### WHAT YOU SHOULD DO
Counting every line in the records below that holds "Real", give the total and add nothing.

### SUPPLIED MATERIAL
----
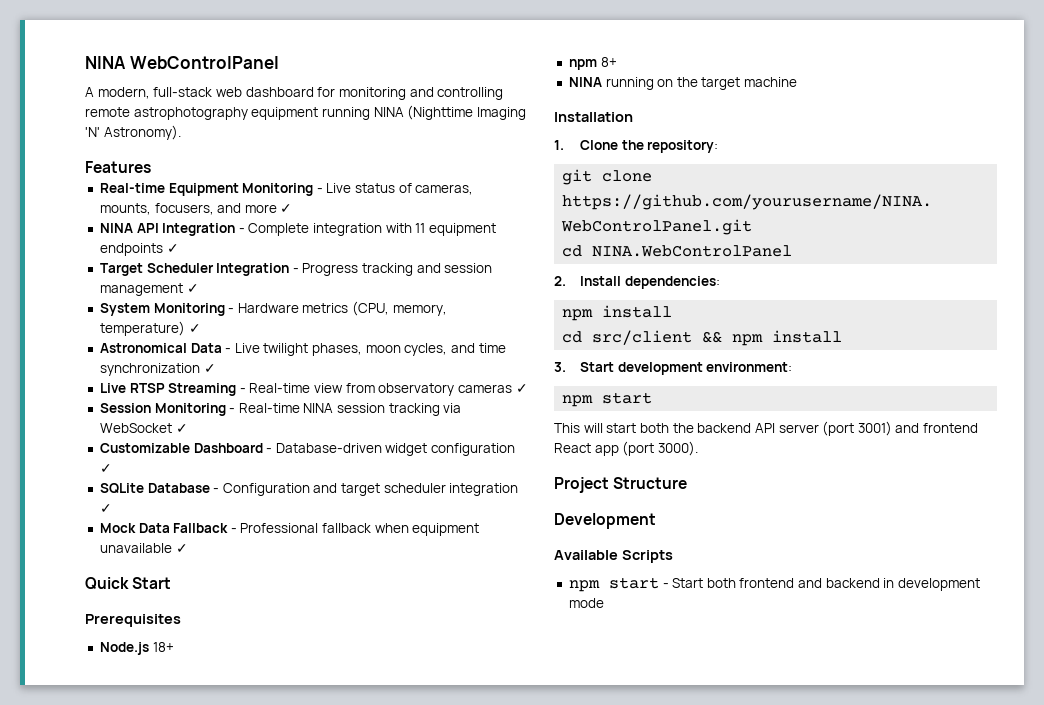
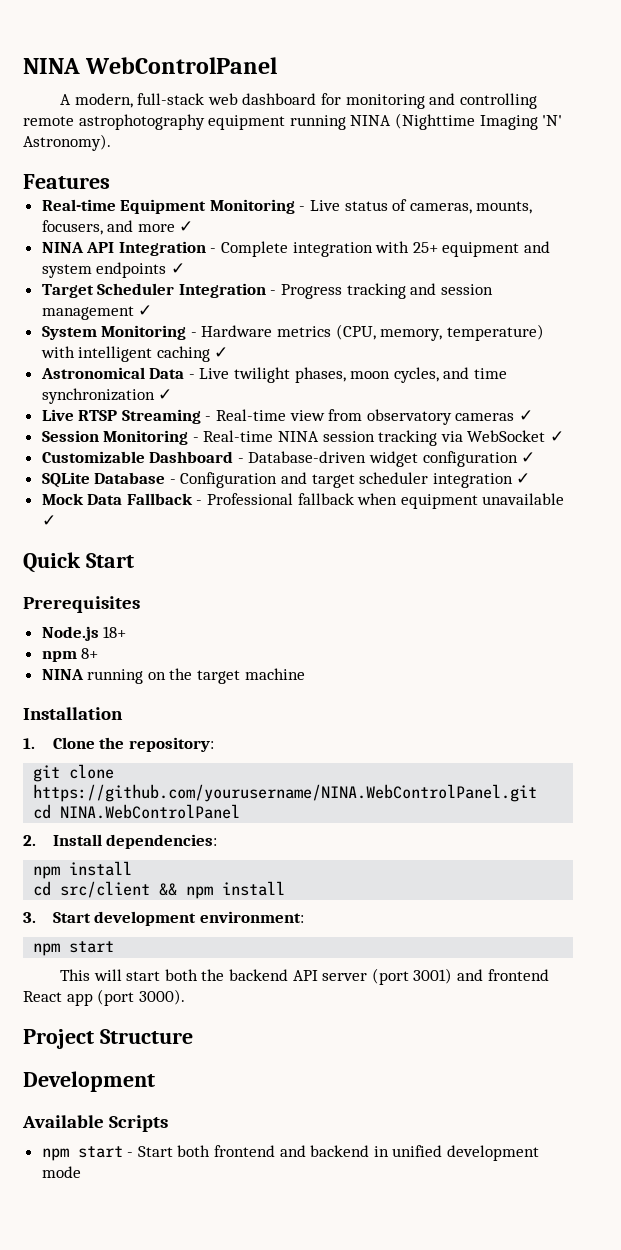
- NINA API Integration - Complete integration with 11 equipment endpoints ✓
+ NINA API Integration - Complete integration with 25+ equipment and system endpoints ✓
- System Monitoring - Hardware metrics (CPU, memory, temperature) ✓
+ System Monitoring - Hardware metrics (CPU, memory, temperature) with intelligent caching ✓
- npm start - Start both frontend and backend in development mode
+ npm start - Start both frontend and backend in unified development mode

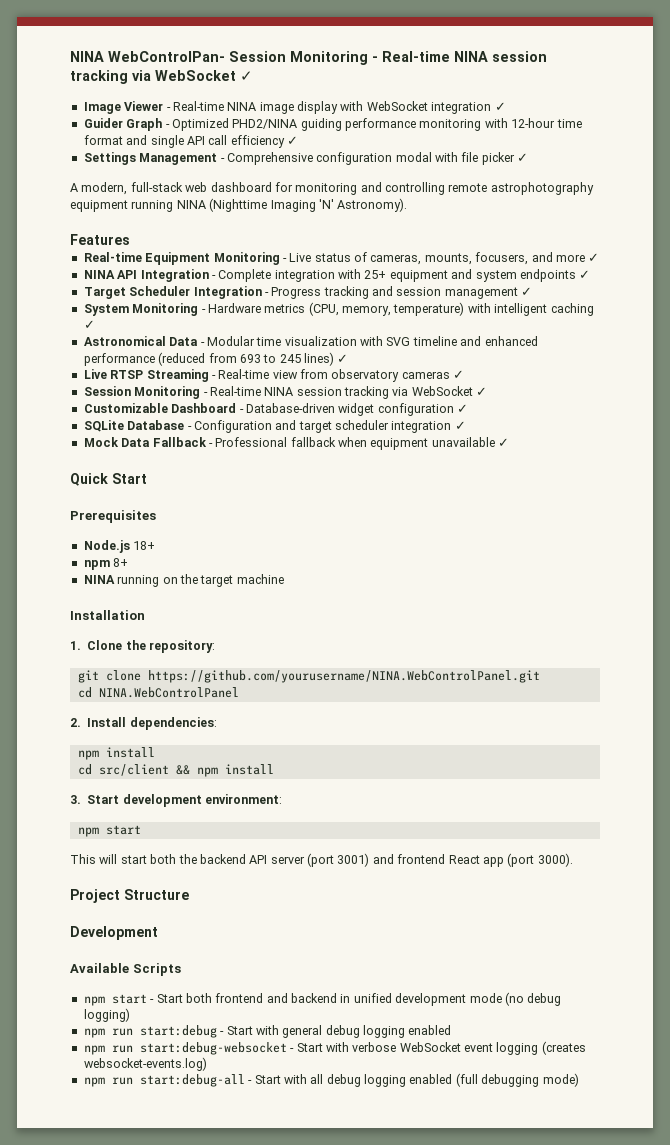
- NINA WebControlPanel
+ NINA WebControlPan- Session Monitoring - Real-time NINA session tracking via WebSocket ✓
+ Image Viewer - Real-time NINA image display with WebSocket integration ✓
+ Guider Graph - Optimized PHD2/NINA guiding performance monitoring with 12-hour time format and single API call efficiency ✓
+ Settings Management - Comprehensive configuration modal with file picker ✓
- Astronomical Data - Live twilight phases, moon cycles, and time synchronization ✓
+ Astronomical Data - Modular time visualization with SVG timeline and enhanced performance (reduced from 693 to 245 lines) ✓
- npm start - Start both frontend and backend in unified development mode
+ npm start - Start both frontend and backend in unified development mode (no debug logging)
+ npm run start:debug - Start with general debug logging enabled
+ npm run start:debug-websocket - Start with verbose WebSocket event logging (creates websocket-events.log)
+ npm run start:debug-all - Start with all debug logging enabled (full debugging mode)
----
### SOLVED PROBLEM
2